Task instructions: Look through the listing below and report how many lines contain "file", as a bare number.

#### Record excerpts ####

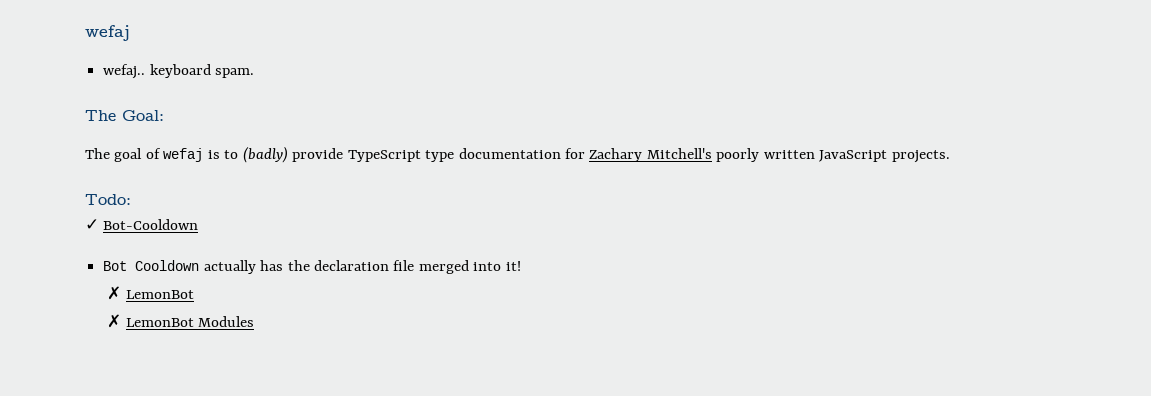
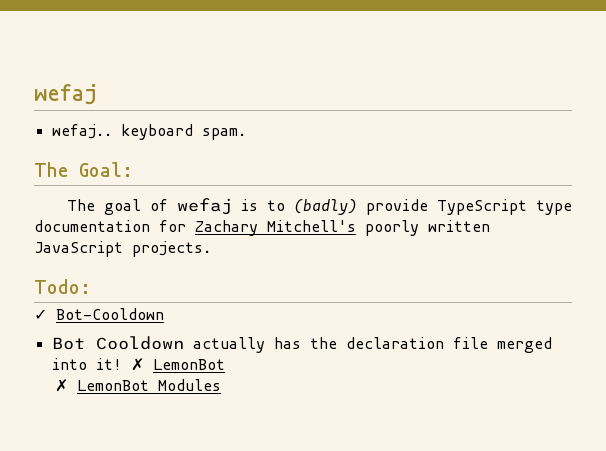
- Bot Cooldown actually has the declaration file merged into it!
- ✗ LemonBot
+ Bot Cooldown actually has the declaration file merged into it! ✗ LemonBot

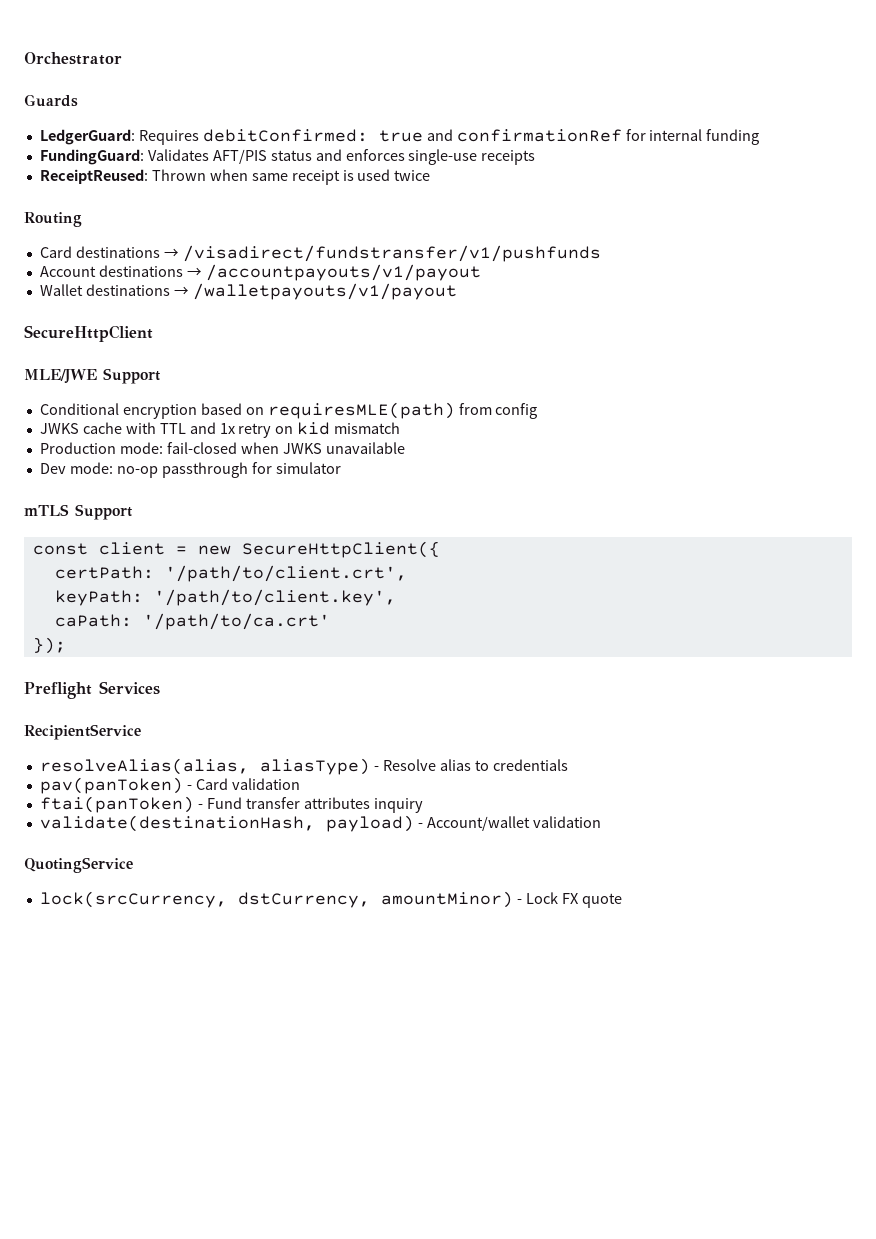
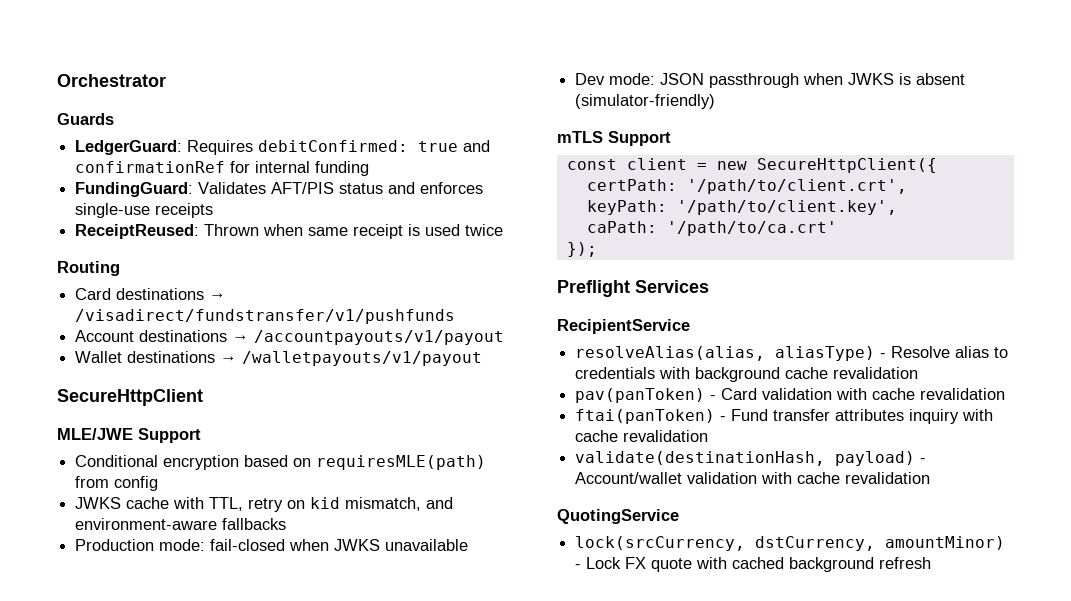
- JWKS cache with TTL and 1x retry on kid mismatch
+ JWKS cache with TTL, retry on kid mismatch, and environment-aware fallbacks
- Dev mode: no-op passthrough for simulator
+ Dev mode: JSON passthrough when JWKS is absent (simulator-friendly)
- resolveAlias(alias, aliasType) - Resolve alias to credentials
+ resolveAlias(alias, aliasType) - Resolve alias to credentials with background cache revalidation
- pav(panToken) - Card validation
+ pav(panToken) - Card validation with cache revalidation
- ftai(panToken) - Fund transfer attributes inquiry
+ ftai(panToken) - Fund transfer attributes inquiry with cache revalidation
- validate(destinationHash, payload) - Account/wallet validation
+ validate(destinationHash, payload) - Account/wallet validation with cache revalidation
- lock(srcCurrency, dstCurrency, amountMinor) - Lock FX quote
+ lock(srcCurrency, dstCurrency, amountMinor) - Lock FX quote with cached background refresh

####

Written response: 2